Copy each line of the listing that includes "love".
== MATERIAL SUPPLIED
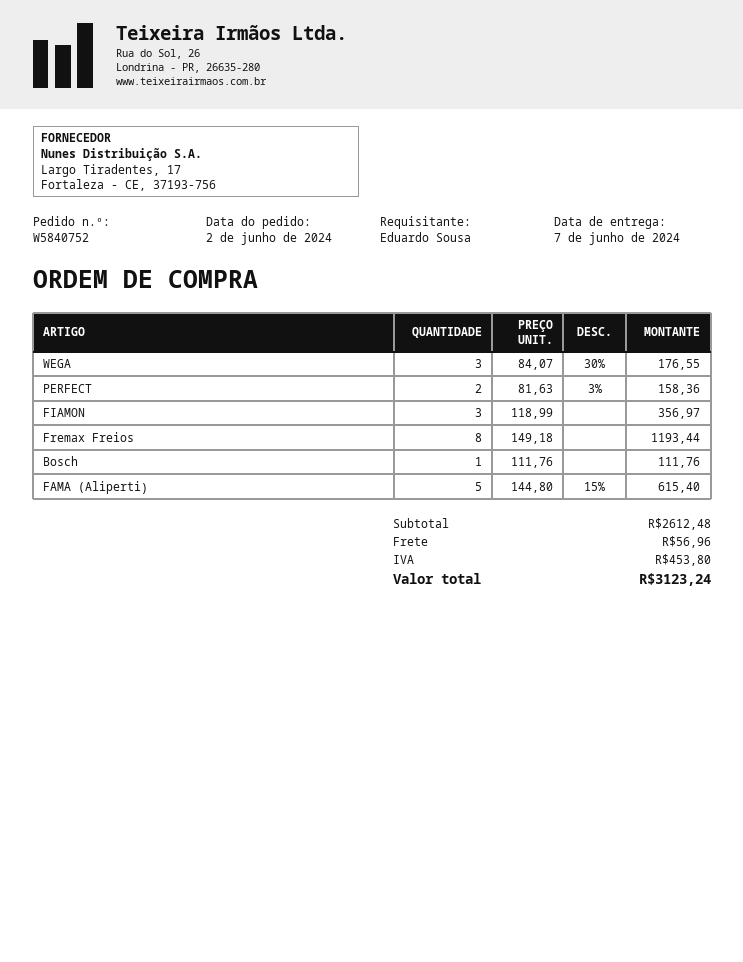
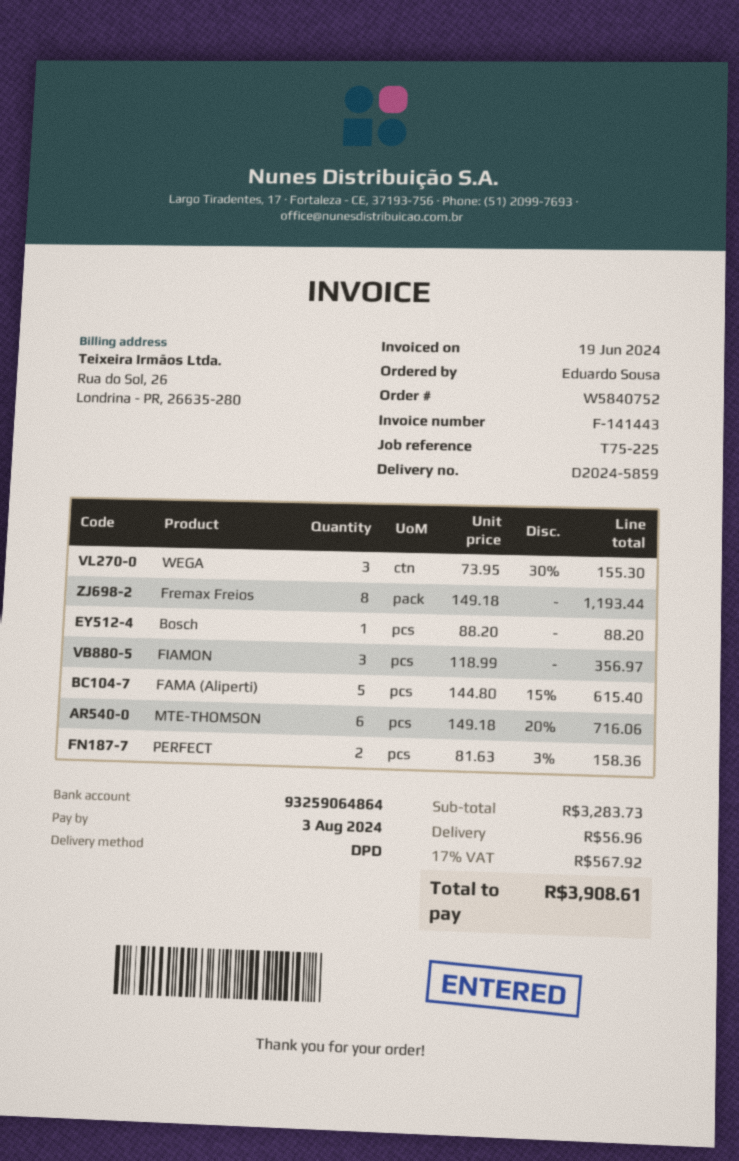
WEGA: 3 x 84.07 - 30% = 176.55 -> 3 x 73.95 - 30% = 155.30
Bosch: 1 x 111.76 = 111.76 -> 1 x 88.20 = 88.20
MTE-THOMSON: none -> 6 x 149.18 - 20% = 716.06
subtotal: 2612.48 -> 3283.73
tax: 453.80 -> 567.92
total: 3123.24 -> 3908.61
====
== MATERIAL SUPPLIED
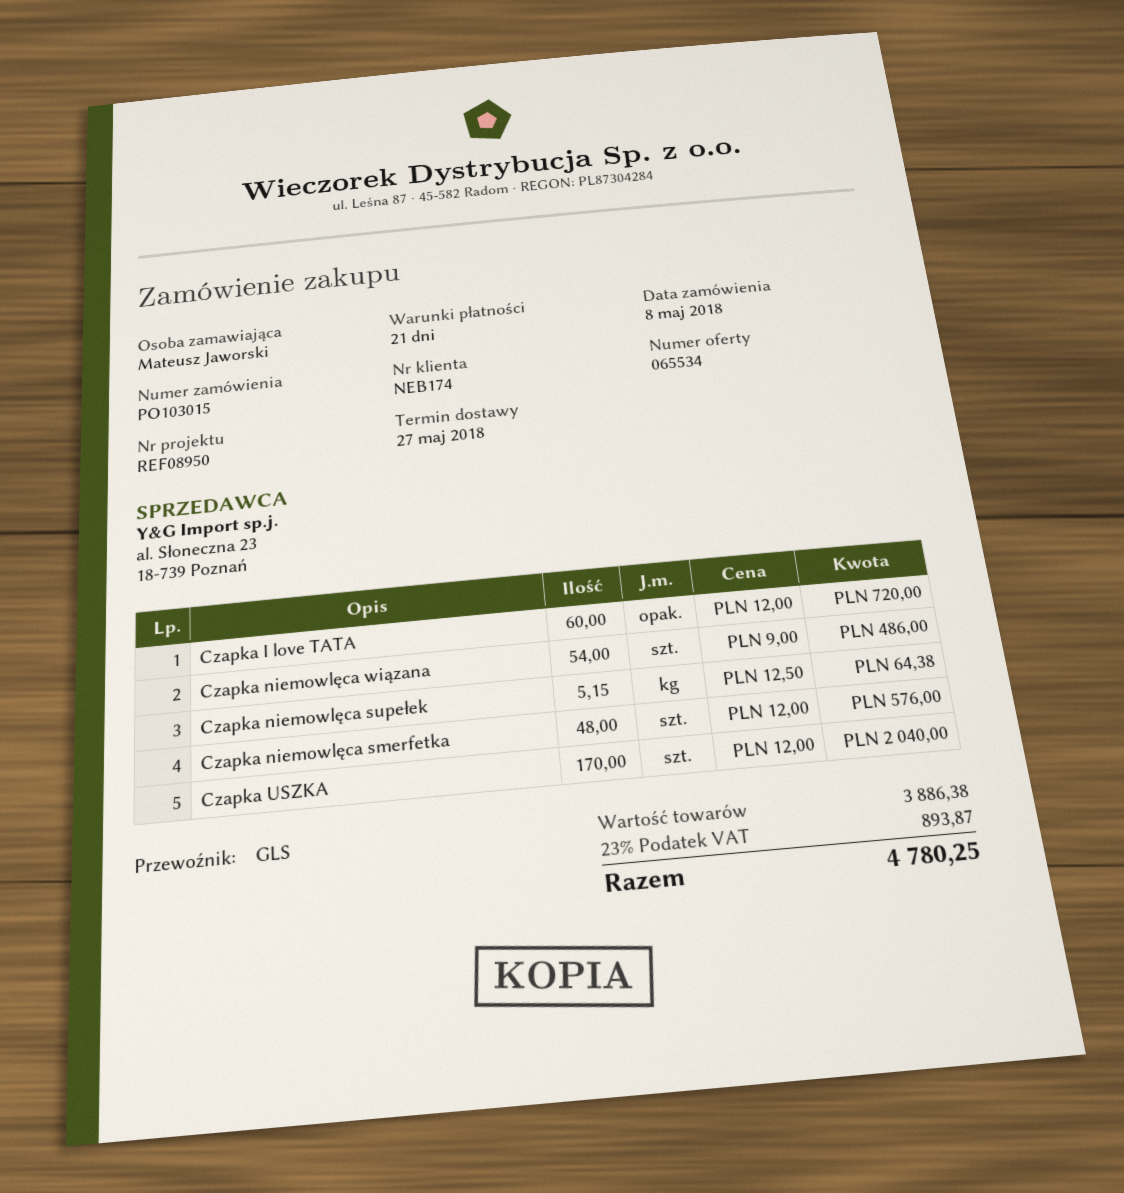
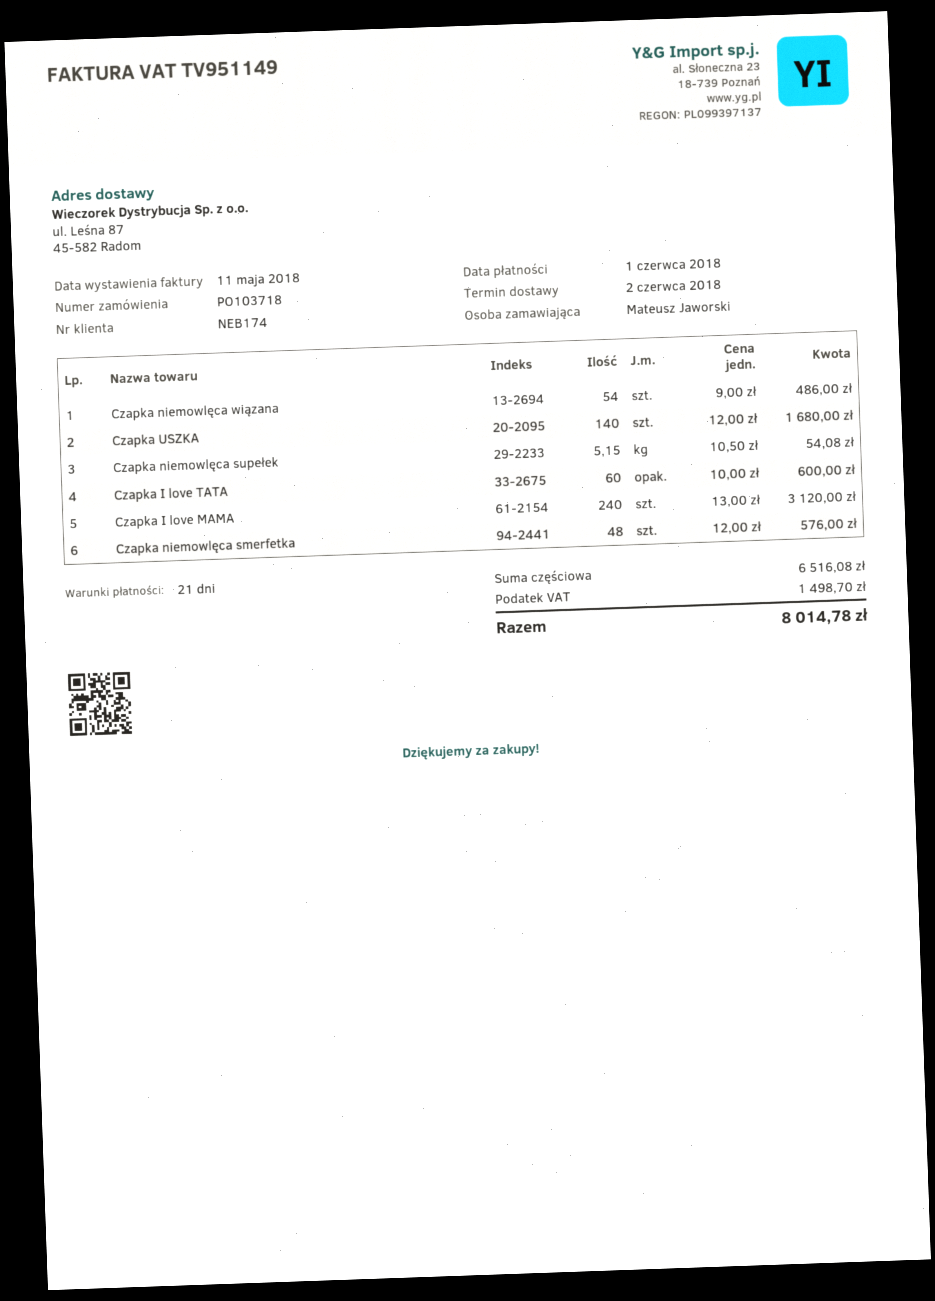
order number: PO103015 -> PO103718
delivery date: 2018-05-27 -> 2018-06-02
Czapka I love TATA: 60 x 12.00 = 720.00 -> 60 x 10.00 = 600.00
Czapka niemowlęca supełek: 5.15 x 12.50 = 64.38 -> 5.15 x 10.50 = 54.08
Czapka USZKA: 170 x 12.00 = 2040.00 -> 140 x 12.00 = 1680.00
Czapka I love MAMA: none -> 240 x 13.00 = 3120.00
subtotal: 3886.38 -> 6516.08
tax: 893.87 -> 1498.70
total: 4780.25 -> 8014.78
====
SOLUTION FOR THIS EXERCISE
Czapka I love TATA: 60 x 12.00 = 720.00 -> 60 x 10.00 = 600.00
Czapka I love MAMA: none -> 240 x 13.00 = 3120.00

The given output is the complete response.